The committee produced a 170-page report that asked board members to divest the university’s endowment. Instead of encouraging fossil fuels by investing in the fossil fuel industry, according to the report, the university should invest in greener, renewable forms of energy.

Since 2015, the Board has met with members of Brandeis Climate Justice (BCJ), most recently on Jan. 31, to discuss the reality of divestment, each time deciding not to vote on the topic. BCJ continued to push the importance of the issue. Last semester, on April 27, members of BCJ gathered for a climate justice rally. They stood in front of the faculty building and read a public statement to demand action. President Liebowitz and board member George D. Krupp met the students on the Faculty Club steps to announce that the Board of Trustees would vote for or against divestment within 60 days.
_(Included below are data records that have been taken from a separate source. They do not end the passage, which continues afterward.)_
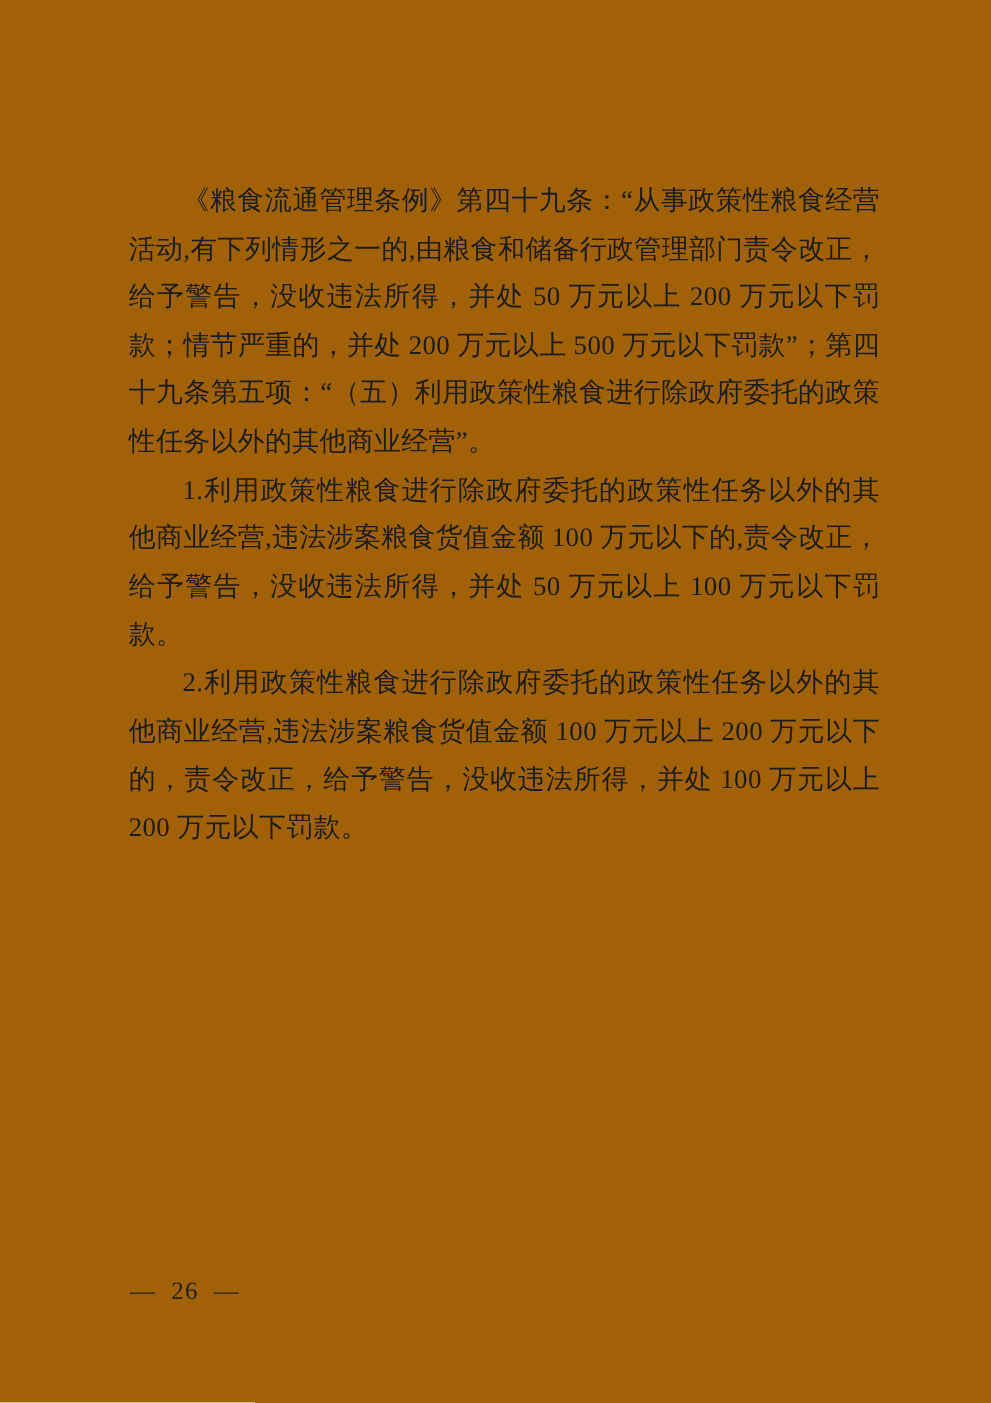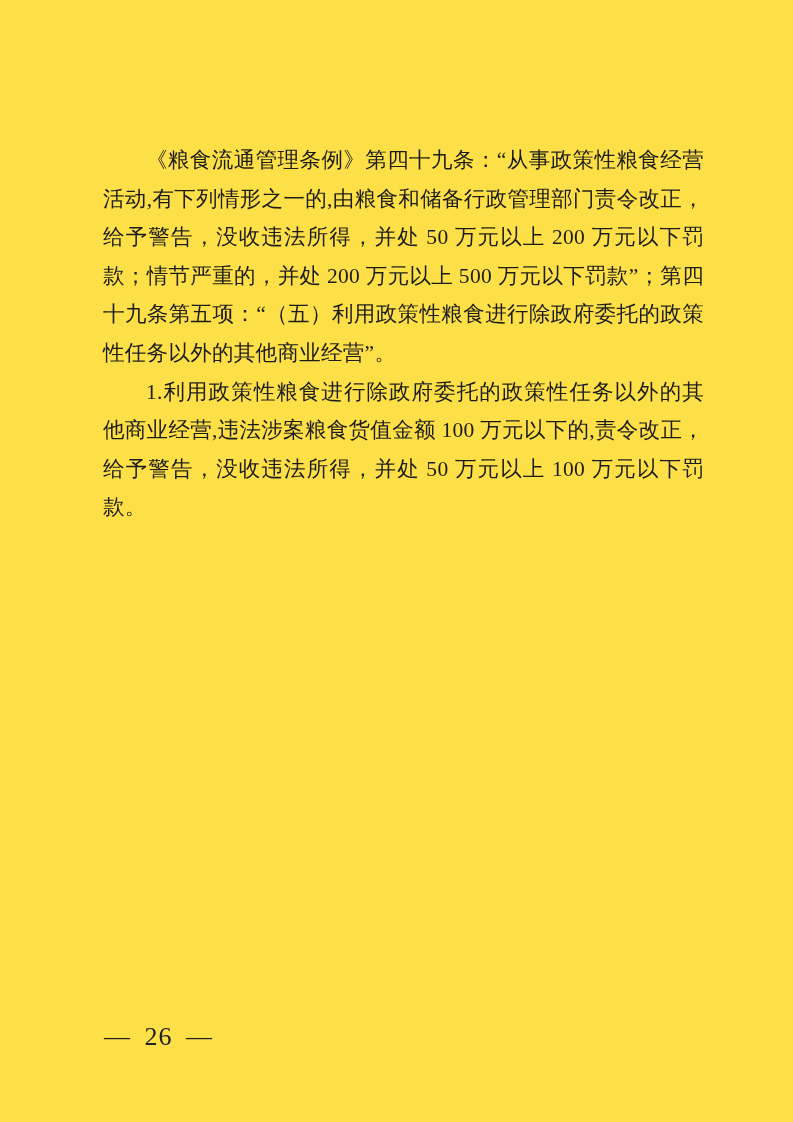--- a/index.html
+++ b/index.html
@@ -11,7 +11,7 @@
     position: relative;
     width: 793px;
     height: 1122px;
-    background: #fde047;
+    background: #a16207;
     overflow: hidden;
     font-family: "Liberation Serif", "DejaVu Serif", serif;
     color: #1c1c1c;

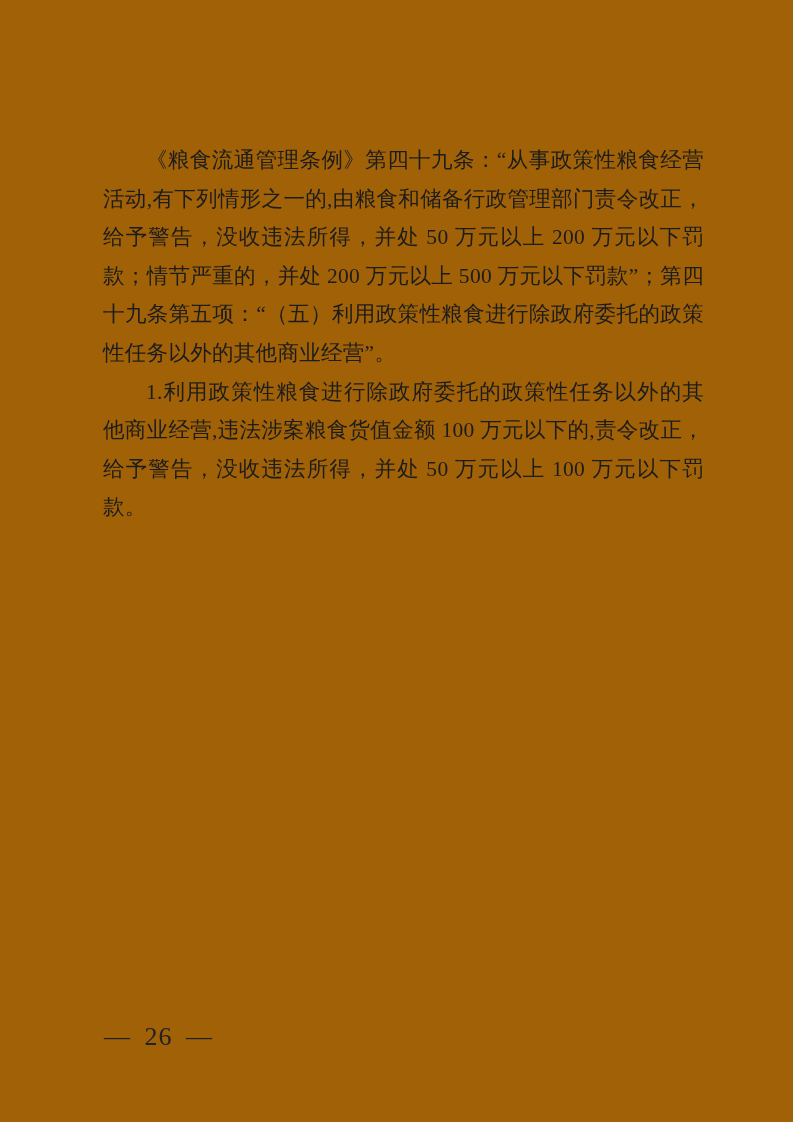--- a/index.html
+++ b/index.html
@@ -49,6 +49,7 @@
   <div class="content">
     <p>《粮食流通管理条例》第四十九条：“从事政策性粮食经营活动,有下列情形之一的,由粮食和储备行政管理部门责令改正，给予警告，没收违法所得，并处 50 万元以上 200 万元以下罚款；情节严重的，并处 200 万元以上 500 万元以下罚款”；第四十九条第五项：“（五）利用政策性粮食进行除政府委托的政策性任务以外的其他商业经营”。</p>
     <p>1.利用政策性粮食进行除政府委托的政策性任务以外的其他商业经营,违法涉案粮食货值金额 100 万元以下的,责令改正，给予警告，没收违法所得，并处 50 万元以上 100 万元以下罚款。</p>
+    <p>2.利用政策性粮食进行除政府委托的政策性任务以外的其他商业经营,违法涉案粮食货值金额 100 万元以上 200 万元以下的，责令改正，给予警告，没收违法所得，并处 100 万元以上 200 万元以下罚款。</p>
   </div>
   <div class="footer">— 26 —</div>
 </div>

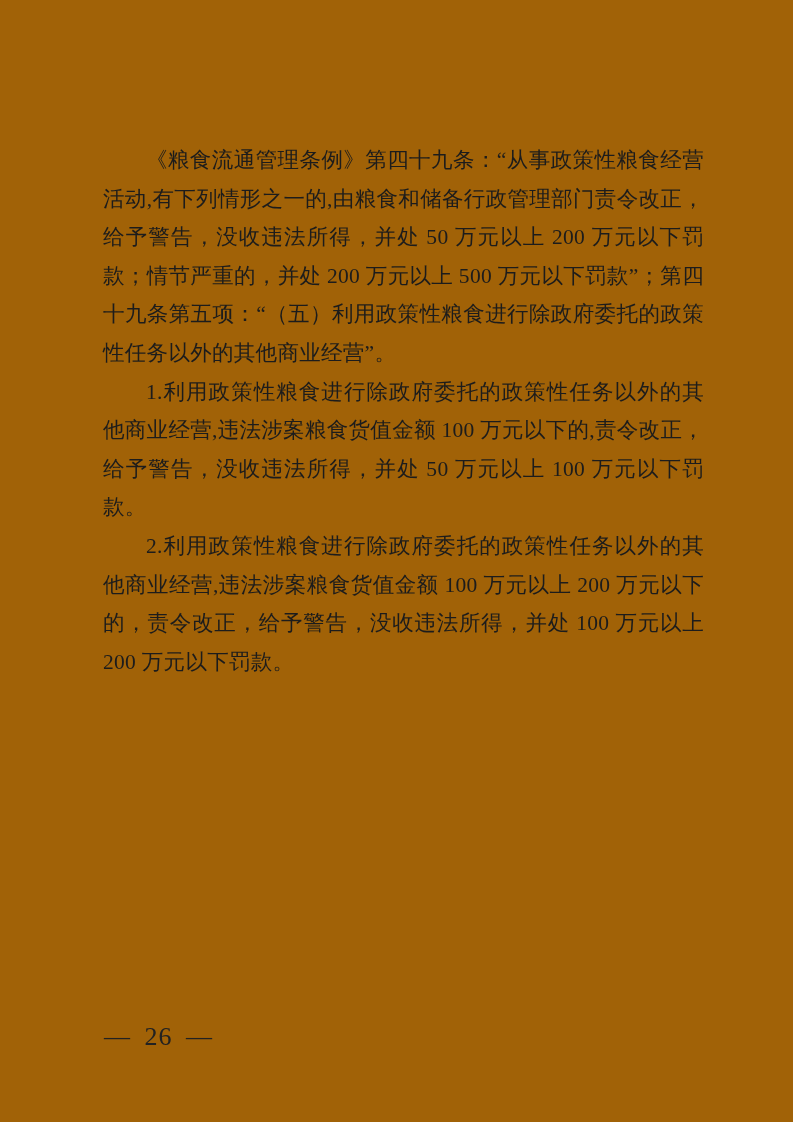--- a/index.html
+++ b/index.html
@@ -36,7 +36,7 @@
     position: absolute;
     left: 104px;
     top: 1022px;
-    font-size: 26px;
+    font-size: 20px;
     letter-spacing: 1px;
     word-spacing: 6px;
     color: #222222;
“If you just give us a little bit more time, we’ll come up with something that’s satisfactory to not only Brandeis but also to the student body,” Krupp told students at the time.
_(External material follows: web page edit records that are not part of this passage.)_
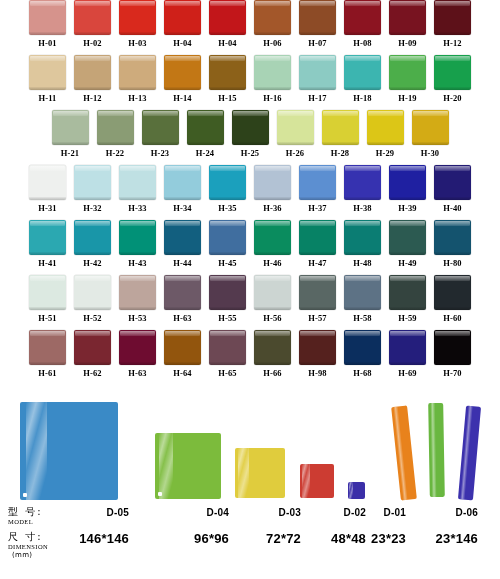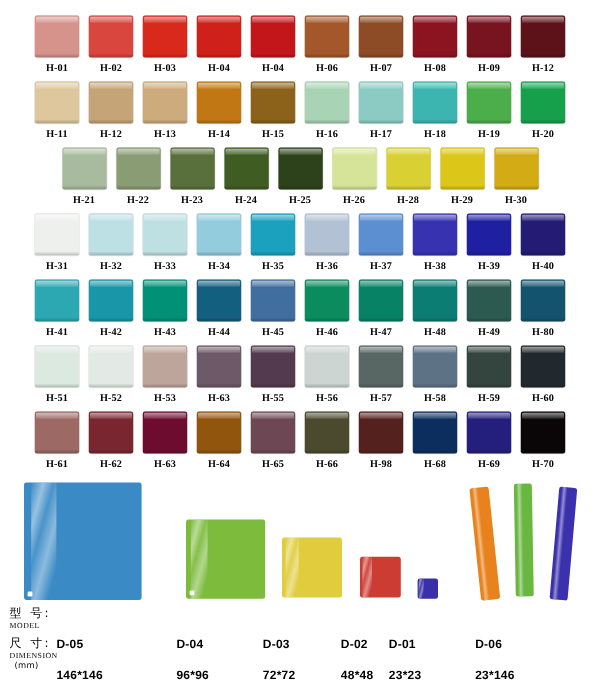--- a/index.html
+++ b/index.html
@@ -20,7 +20,6 @@
     position: absolute;
     left: 0; top: 0;
     width: 500px;
-    padding-top: 13px;
   }
   .swatch-row {
     display: flex;

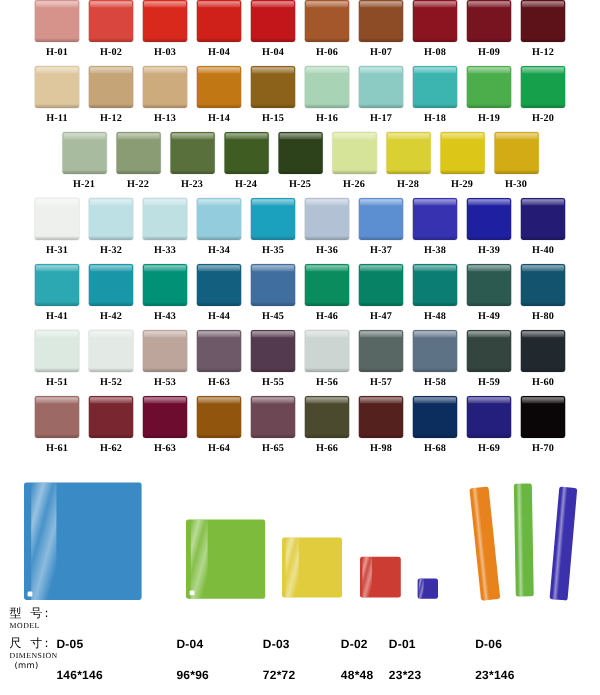--- a/index.html
+++ b/index.html
@@ -157,9 +157,8 @@
   }
   .dim-col {
     position: absolute;
-    text-align: left;
+    text-align: right;
     font-family: "Liberation Sans", "DejaVu Sans", sans-serif;
-    margin-top: 25px;
   }
   .dim-model {
     font-size: 10px;

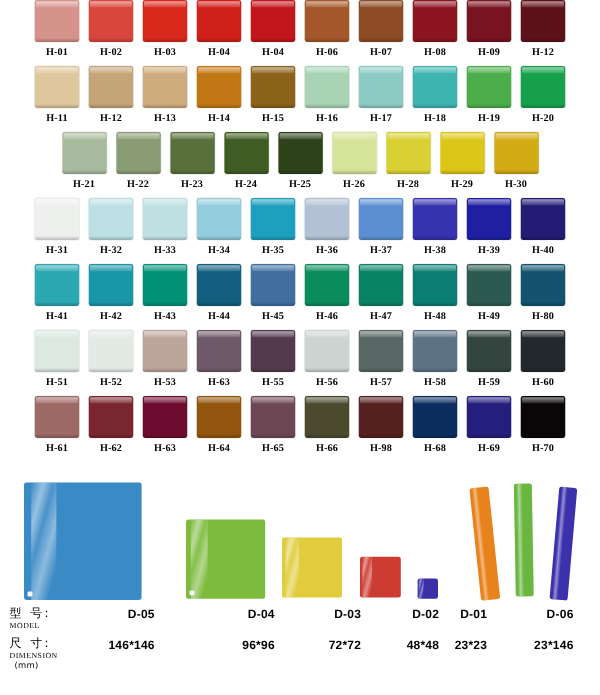--- a/index.html
+++ b/index.html
@@ -168,7 +168,7 @@
     white-space: nowrap;
   }
   .dim-size {
-    font-size: 10px;
+    font-size: 13px;
     font-weight: bold;
     line-height: 14px;
     margin-top: 12px;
At the Alumni Reunion in early June, BCJ alumni circulated a letter urging the Board to meet the June 23 deadline. A few days before the deadline, President Liebowitz and the Chair of the Board of Trustees, Meyer Koplow, released a statement saying that a vote would not occur before the 60-day limit.

Instead, according to the statement, members of the Board would evaluate and reconsider “Brandeis as a Responsible Investor,” a document first drafted in 1973. The “broad, general and vague” document would need to be edited before a vote could take place. Over the summer, members of the Board have worked to review the guidelines, Ira Jackson, the senior vice president for communications and external relations, confirmed.

President Liebowitz’s statement highlighted the core conflict at the heart of the issue. Brandeis may want to divest, but it must re-invest in options that ensure stability for future students and faculty. “The board has a fiduciary responsibility to manage the university’s endowment—to produce the greatest return with the lowest possible risk—in the interests of current students, faculty, and staff, as well as future generations. At the same time, it must do so in a responsible manner.”

If the Board follows the timeline set in the statement, it will vote to approve or reject a new “Brandeis as a Responsible Investor” document in September, just after the start of the fall semester. “While no one can accurately predict in advance what the board might do, if it votes to adopt new socially responsible investment policies in September, the intention is for the board to then consider specific recommendations regarding the divestment of fossil fuel investments in light of the revised general policies at its full meeting in November,” Jackson wrote in an email to The Brandeis Hoot.

BCJ coordinator Claudia Davis ’19, said that the order of actions doesn’t matter. According to Davis, it is important to update the university policy, but the university shouldn’t “drag its feet” on a vote either. “A policy like that is really important for a school that claims to be a social justice institution. If we want to hold ourselves to that standard, as being a university that educates students that are building a stronger and more inclusive world, we really need to be constantly re-evaluating our standards.”

 

After failing to meet the 60-day deadline that the Board set for itself, BCJ delivered a statement to President Liebowitz’s office. Part of the statement read, “This is a pivotal moment in time when our institution has the opportunity and the privilege to deny power to the fossil fuel industry and secure the safety of your students, your children and future generations.” The statement urged the Board to set deadlines and keep to the deadlines.

One of the most empowering aspects of the campaign to divest, according to Davis, is the comradery felt from students at other universities pursuing the same cause of action. According to Fossil Free Divestment, a campaign to divest all organizations from fossil fuels, 903 institutions are currently in the process of divesting funds. The United Nations partially funds Principles for Responsible Investment, which requires signatories to commit to responsible, “greener” investing. Harvard University, the University of California, Simon Fraser University, Loyola Marymount and Northwestern University have all signed the PRI.